You know perfectly well that it's never been about a lack of magical claims in the Gospels, or even much about the specific contents within the Gospels in general. You're back to just lying to us about us again. It's a pity; you showed a brief flash of maybe possibly wanting to have a real discussion about the subject a while ago. Now you've reduced yourself to just another dejudge.
The books' modern names are not mentioned anywhere in the books, the books aren't even written first-person, and nobody else refers to them by those names for the first few hundred years. The names got added hundreds of year later, and, since no note of a reason why was made at the time, if we're going to suppose a made-up motivation, we might a ...s well suppose convenience for commentary writers referring to them, as deception. (Or straightforward honest inference.)
You know perfectly well that nobody here has claimed that Paul ever claimed to have met Jesus.

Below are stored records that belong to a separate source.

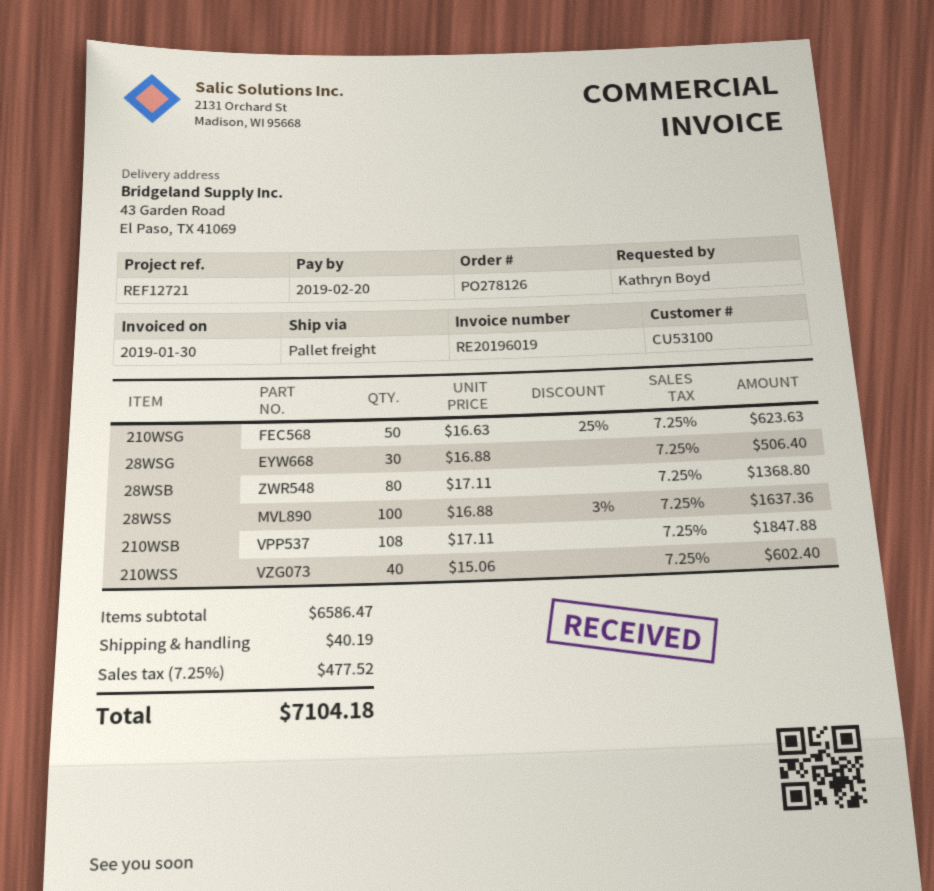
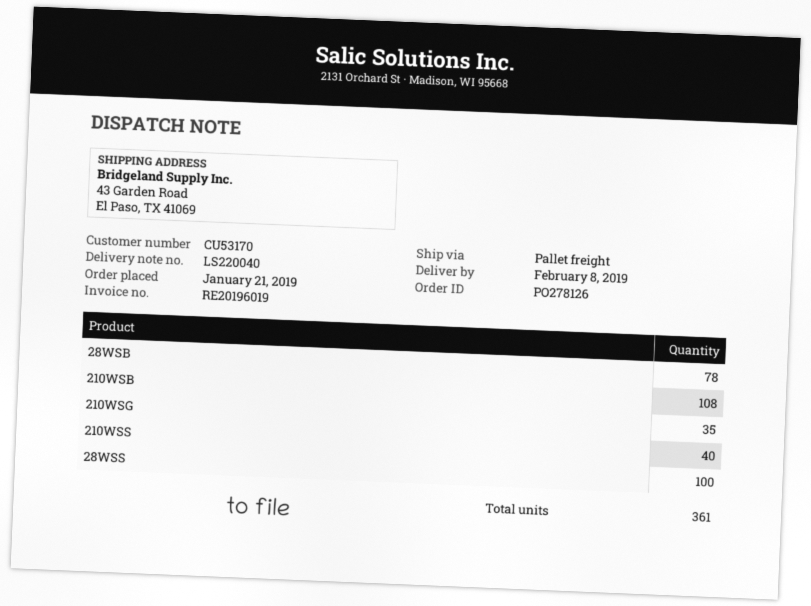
customer number: CU53100 -> CU53170
210WSG: 50 -> 35
28WSG: 30 -> none
28WSB: 80 -> 78

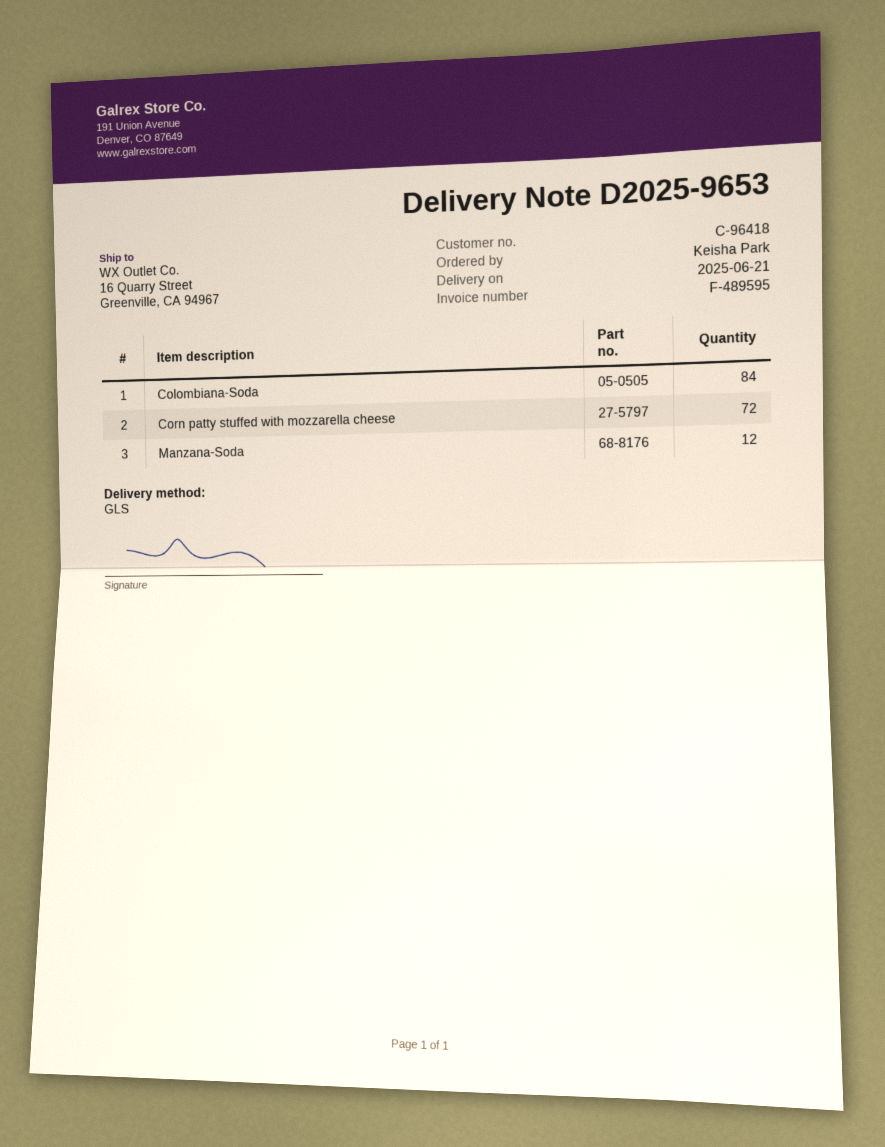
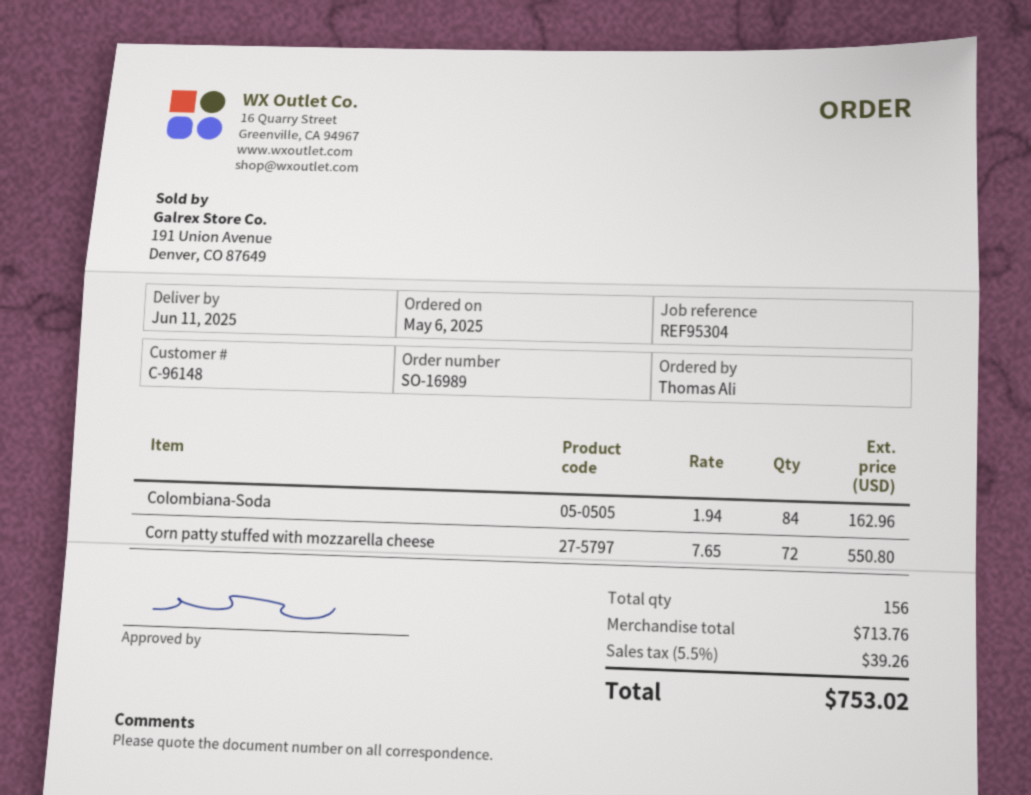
delivery date: 2025-06-21 -> 2025-06-11
customer number: C-96418 -> C-96148
ordered by: Keisha Park -> Thomas Ali
Manzana-Soda: 12 -> none

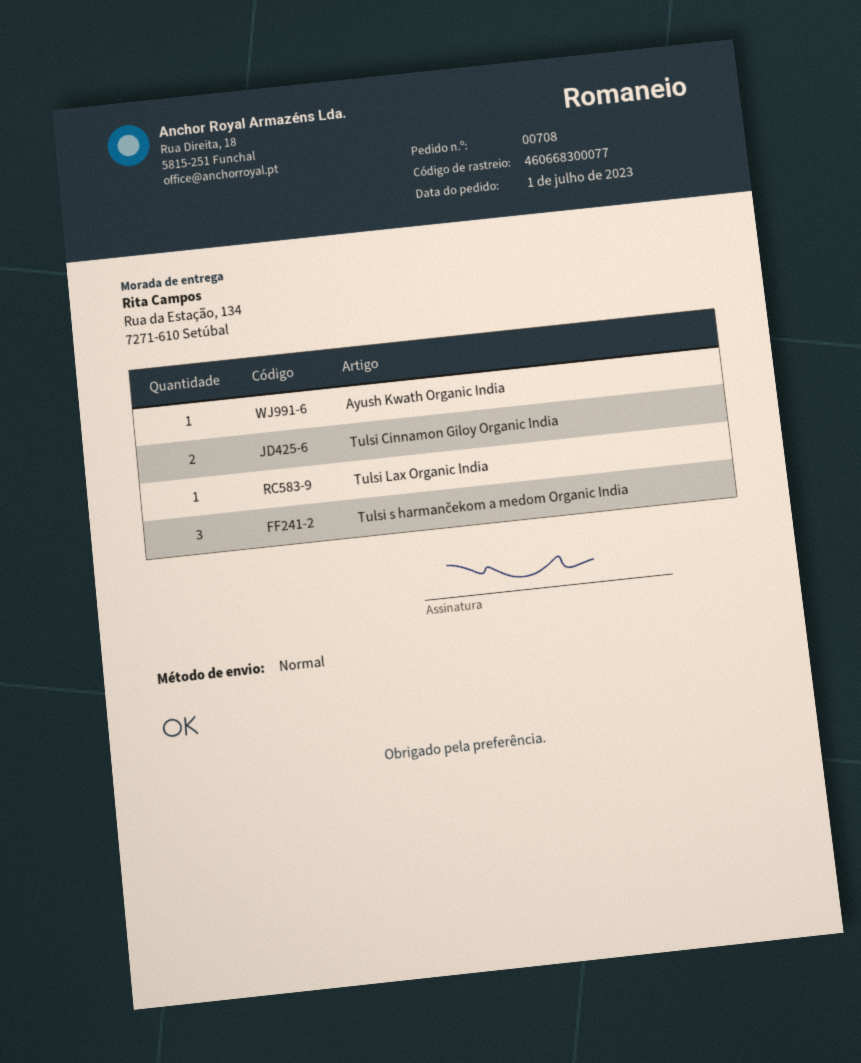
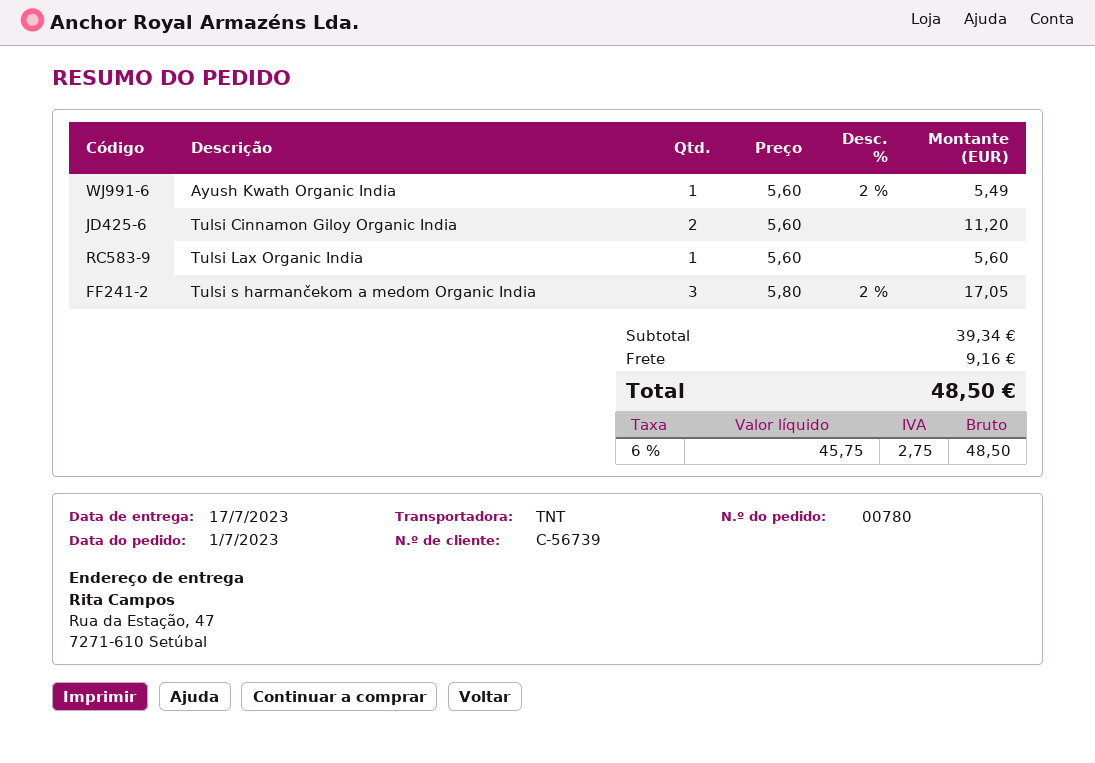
order number: 00708 -> 00780
shipping method: standard -> TNT
ship to: Rua da Estação, 134, 7271-610 Setúbal -> Rua da Estação, 47, 7271-610 Setúbal

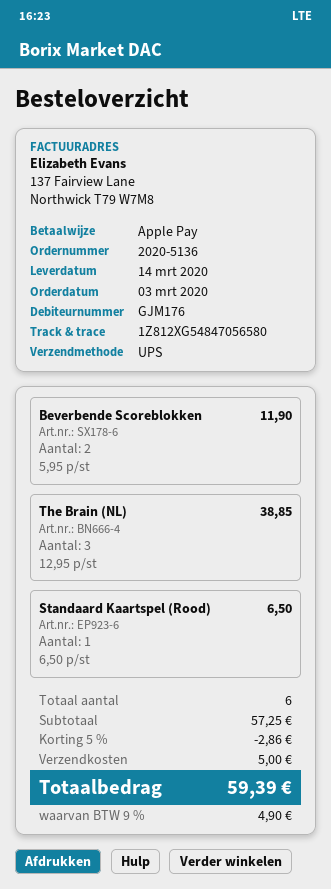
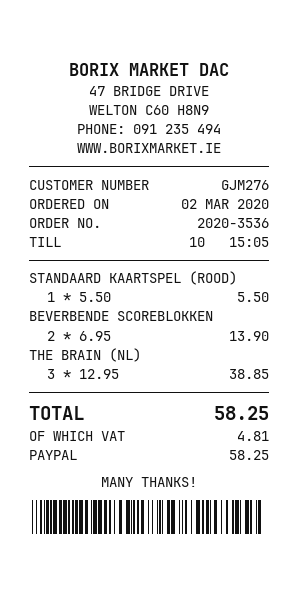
order number: 2020-5136 -> 2020-3536
order date: 2020-03-03 -> 2020-03-02
customer number: GJM176 -> GJM276
payment method: Apple Pay -> PayPal
Beverbende Scoreblokken: 2 x 5.95 = 11.90 -> 2 x 6.95 = 13.90
Standaard Kaartspel (Rood): 1 x 6.50 = 6.50 -> 1 x 5.50 = 5.50
discount: 5% = 2.86 -> none
shipping: 5.00 -> none
tax: 4.90 -> 4.81
total: 59.39 -> 58.25

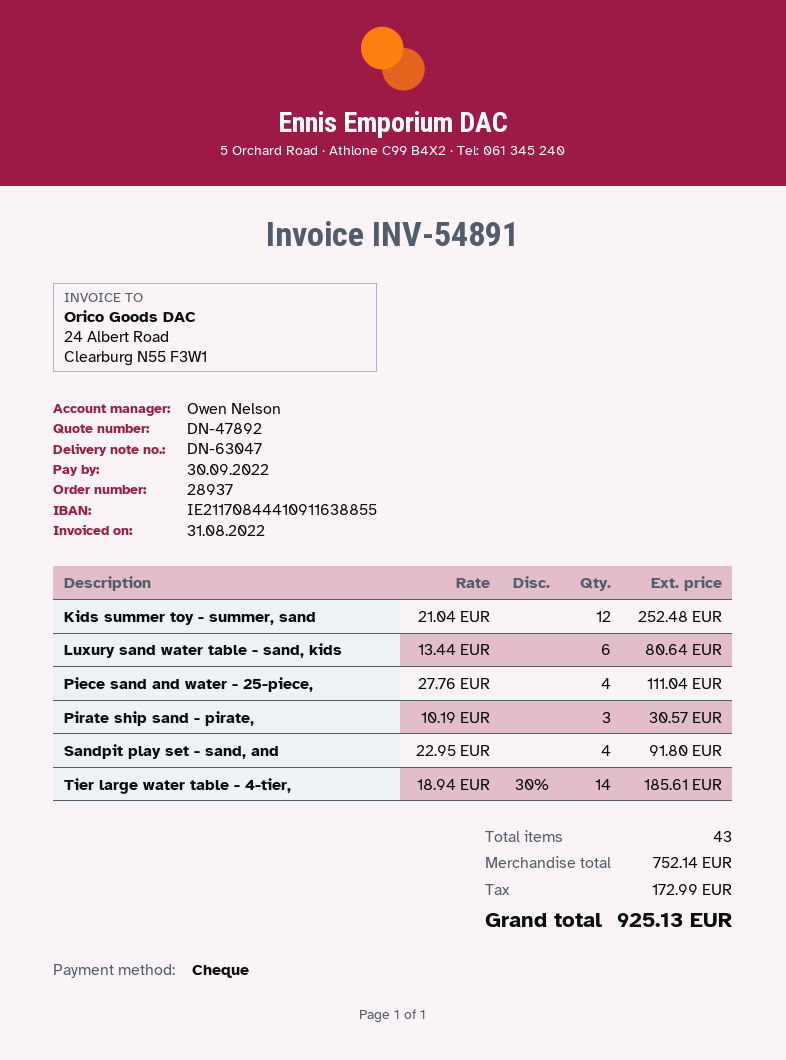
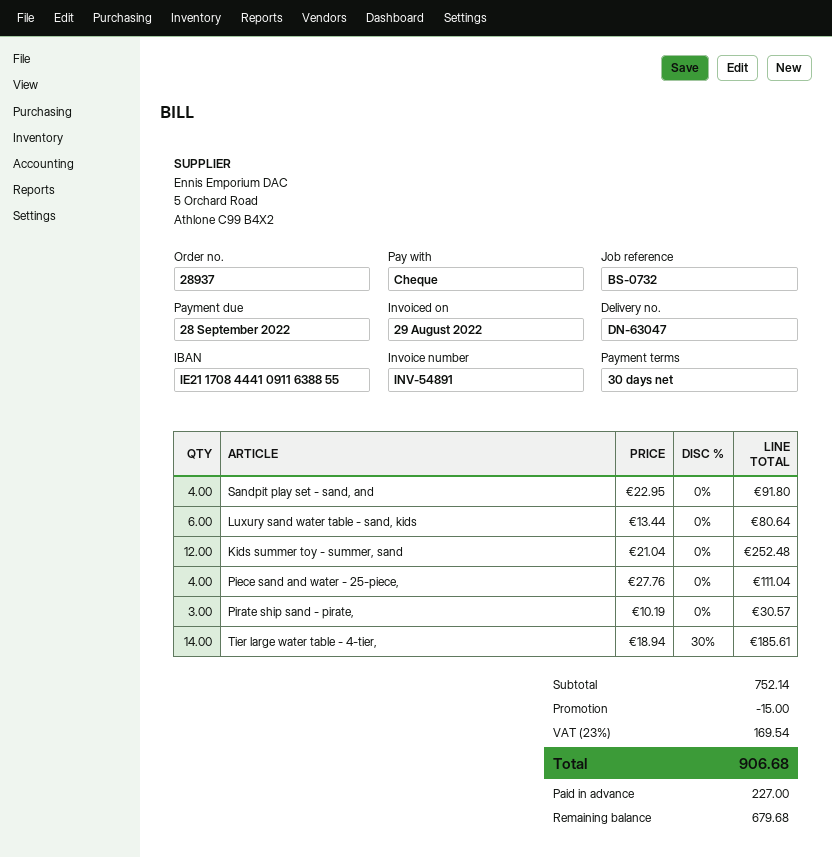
invoice date: 2022-08-31 -> 2022-08-29
due date: 2022-09-30 -> 2022-09-28
discount: none -> 15.00
tax: 172.99 -> 169.54
total: 925.13 -> 906.68

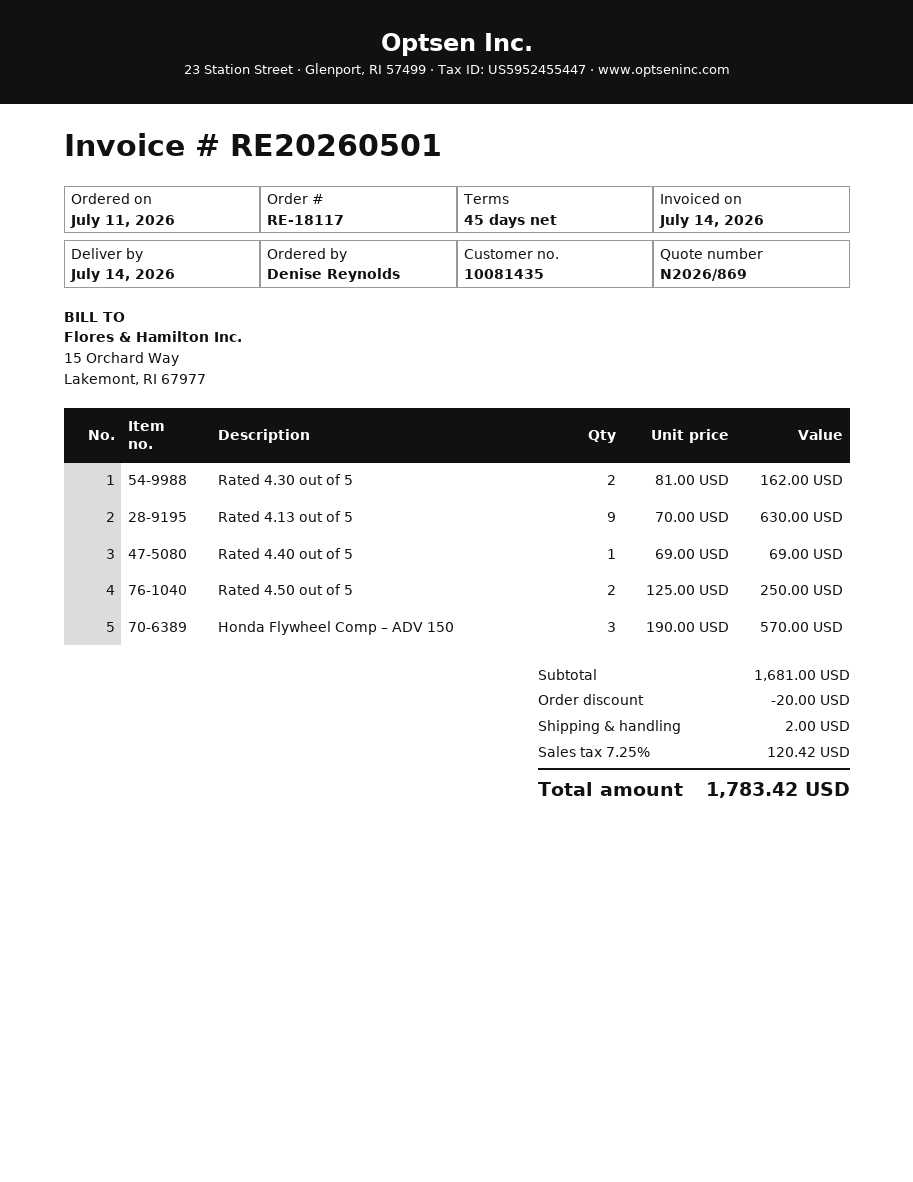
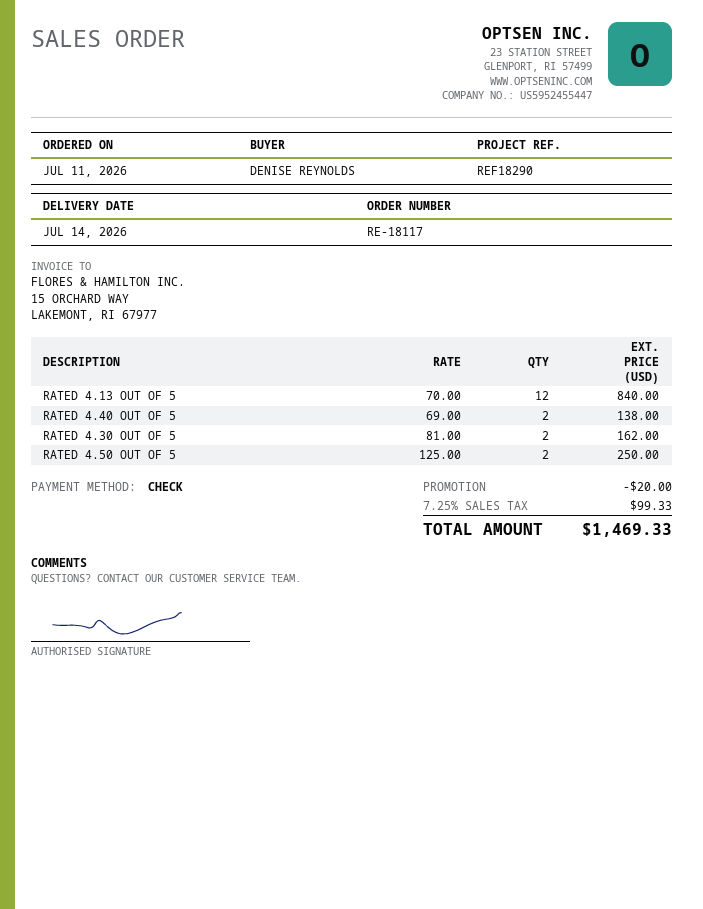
Rated 4.13 out of 5: 9 x 70.00 = 630.00 -> 12 x 70.00 = 840.00
Rated 4.40 out of 5: 1 x 69.00 = 69.00 -> 2 x 69.00 = 138.00
Honda Flywheel Comp – ADV 150: 3 x 190.00 = 570.00 -> none
shipping: 2.00 -> none
tax: 7.25% = 120.42 -> 7.25% = 99.33
total: 1783.42 -> 1469.33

You're back to just lying to us about us again. It's a pity; you showed a brief flash of maybe possibly wanting to have a real discussion about the subject a while ago. Now you've reduced yourself to just another dejudge.
According to Wikipedia (the link is below) - quote "All four were anonymous (the
modern names were added in the 2nd century), almost certainly none were by eyewitnesses, ... "
https://en.wikipedia.org/wiki/Gospel
- we do not have any more-or-less complete and fully legible/readable gospels until the 4th to 6th century. So the detail that everyone knows and discusses from those gospels comes from those 4th century copies ... and that (according to Wiki) is 200 years after the names were added!
What I am saying is that for most of the last 2000 years, almost everyone believed (wrongly!) that those 4 gospels were written by actual named disciples Mark, Matthew, Luke and John, who would have been eye-witnesses to Jesus ... but we now know that is not true - they were not the writers of any of those gospels, and the writers were not eye witnesses to Jesus.
I have no idea what you mean by writing
"it's never been about a lack of magical claims in the Gospels, or even much about the specific contents within the Gospels in general". ... that does not seem to make any sense in English to me. But what I had said is that as far as actual "evidence" is concerned, those 4 gospels are actually evidence
against the reality of Jesus, because they describe a figure who, whilst universally believed for most of the last 2000 years, is now known to be impossible ... and that is unarguably evidence
against Jesus as described in any gospels ... That is - the writing in any of those gospels is very clearly, and quite unarguably, evidence
against a real Jesus.
As far as eye-witnesses are concerned – John and Matthew are supposed to be 2 of the original 12 apostles. And in the gospel of Luke, “Luke” claims there were in the end 70 or 72 apostles (also called disciples) which also included Mark. All of them were described as being known to Jesus. See the Wiki links below -
https://en.wikipedia.org/wiki/Seventy_disciples
https://en.wikipedia.org/wiki/Four_...iple of Jesus,youngest of his Twelve Apostles.
As far as Paul and his letters are concerned - if (as you agree) Paul never witnessed any real Jesus, then where he writes of his own experiences (which is pretty much 100% of all that he writes about), he cannot possibly be giving evidence of Jesus! And that's really not arguable. So again, his letters are actually
evidence against a real Jesus ... because the only Jesus he ever describes is an impossible figure drawn from his own religious belief in divine supernatural revelation.